Esta pesquisa, financiada pela Fundação para a Ciência e Tecnologia (FCT) e com aconselhamento médico do Instituto Português de Oncologia (IPO) de Coimbra, é liderada pela investigadora Maria Paula Marques, da Unidade “Química-Física Molecular” da Faculdade de Ciências e Tecnologia da Universidade de Coimbra (FCTUC), e envolve investigadores do Rutherford Appleton Laboratory (Oxford, Reino Unido), do Roswell Park Cancer Institute (EUA), e das Universidades de Málaga (Espanha), Virgínia e Minnesota (EUA).
Os resultados promissores agora conseguidos derivam de sucessivos e complexos estudos desenvolvidos ao longo dos últimos 12 anos, com o objectivo de descobrir novos medicamentos para o tratamento de vários tipos de cancro, mais eficazes, mesmo em linhas celulares resistentes às drogas actualmente usadas, e com uma reduzida toxicidade (de modo a evitar efeitos secundários graves).

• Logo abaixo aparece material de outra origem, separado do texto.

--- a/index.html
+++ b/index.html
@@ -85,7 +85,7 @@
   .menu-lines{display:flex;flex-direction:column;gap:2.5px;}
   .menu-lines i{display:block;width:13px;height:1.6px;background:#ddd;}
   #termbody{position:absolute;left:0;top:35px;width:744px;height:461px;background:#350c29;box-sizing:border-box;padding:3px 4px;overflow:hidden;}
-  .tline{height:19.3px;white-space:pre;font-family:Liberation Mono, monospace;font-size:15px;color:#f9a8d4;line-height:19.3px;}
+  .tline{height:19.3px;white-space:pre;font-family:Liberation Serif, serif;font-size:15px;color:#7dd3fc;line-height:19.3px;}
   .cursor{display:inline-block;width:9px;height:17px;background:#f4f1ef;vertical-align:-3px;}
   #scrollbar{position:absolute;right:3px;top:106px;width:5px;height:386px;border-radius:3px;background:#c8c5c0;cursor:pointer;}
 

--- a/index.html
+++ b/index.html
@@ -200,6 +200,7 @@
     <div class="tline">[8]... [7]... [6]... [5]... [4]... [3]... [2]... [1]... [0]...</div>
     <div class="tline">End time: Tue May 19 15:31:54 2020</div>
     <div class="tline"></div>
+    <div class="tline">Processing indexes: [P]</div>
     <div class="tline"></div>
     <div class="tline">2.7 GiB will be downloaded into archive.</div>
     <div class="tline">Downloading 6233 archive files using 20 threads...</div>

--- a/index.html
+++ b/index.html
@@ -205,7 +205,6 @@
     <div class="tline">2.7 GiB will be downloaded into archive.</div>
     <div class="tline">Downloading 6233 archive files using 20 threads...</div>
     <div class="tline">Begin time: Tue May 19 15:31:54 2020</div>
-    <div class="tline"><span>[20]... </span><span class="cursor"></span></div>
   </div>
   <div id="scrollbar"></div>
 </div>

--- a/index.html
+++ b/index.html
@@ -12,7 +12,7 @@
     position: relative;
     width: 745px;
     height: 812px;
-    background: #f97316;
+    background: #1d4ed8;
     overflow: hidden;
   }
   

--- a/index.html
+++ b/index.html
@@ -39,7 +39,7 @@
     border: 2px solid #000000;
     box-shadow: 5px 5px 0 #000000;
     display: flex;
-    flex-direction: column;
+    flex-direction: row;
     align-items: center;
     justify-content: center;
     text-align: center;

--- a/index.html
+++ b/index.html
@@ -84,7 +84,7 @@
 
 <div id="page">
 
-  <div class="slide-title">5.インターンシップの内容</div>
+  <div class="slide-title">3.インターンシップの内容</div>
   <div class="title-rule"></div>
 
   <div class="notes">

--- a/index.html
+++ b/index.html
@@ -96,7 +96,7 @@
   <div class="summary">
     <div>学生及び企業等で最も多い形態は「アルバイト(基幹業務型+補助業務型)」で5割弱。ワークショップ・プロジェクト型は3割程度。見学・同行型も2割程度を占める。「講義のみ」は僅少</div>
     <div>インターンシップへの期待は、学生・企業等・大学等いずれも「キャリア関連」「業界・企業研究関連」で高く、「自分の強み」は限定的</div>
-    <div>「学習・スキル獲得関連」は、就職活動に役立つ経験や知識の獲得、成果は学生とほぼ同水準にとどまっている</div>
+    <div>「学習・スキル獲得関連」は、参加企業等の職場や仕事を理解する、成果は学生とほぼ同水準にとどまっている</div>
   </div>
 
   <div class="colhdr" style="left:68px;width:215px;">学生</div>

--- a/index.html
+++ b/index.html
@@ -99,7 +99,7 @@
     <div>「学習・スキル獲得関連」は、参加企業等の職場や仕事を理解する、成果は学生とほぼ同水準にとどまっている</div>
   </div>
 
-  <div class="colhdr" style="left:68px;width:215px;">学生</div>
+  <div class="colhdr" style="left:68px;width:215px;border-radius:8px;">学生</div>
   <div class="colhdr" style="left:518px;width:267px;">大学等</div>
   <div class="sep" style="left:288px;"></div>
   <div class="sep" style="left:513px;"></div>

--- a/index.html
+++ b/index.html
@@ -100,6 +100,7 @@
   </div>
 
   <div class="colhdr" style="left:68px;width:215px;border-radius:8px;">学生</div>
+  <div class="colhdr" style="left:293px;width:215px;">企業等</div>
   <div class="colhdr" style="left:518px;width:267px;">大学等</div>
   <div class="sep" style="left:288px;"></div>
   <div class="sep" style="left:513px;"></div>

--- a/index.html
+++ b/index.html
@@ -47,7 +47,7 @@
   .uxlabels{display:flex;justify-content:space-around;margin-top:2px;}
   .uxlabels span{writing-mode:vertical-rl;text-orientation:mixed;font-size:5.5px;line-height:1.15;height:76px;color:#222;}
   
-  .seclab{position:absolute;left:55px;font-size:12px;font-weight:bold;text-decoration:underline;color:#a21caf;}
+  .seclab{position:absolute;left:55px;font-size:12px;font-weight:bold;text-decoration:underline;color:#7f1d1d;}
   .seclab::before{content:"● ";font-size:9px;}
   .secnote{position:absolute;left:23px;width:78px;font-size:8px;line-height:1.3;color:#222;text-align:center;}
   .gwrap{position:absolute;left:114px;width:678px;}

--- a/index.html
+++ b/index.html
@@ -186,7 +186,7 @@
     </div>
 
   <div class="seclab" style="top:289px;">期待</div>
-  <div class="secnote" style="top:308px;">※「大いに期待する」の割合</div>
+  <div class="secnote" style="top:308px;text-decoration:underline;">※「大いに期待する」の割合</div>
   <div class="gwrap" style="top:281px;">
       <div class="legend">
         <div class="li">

No momento estão a decorrer novas experiências no Roswell Park Cancer Institute (EUA), podendo, dentro de alguns meses, passar-se a uma nova fase, em que a actividade anti-cancerígena do composto poderá ser testada in vivo, usando animais modelo para avaliar e determinar a relação dose-resposta. Estarão, então, reunidas condições para desenvolver um novo fármaco, mas, acautela a investigadora, “é ainda necessária mais pesquisa. Nos últimos 10 anos têm sido estudados milhares de novos agentes contendo platina e paládio e só um chegou, por enquanto, à fase de testes clínicos. O novo composto investigado pela nossa equipa, testado em diversos tipos de cancro (cancros de mama, de língua, de útero e leucemia) tem produzido resultados animadores, o que nos deixa muito optimistas, mas seguros de que ainda temos muitos anos de trabalho científico pela frente”.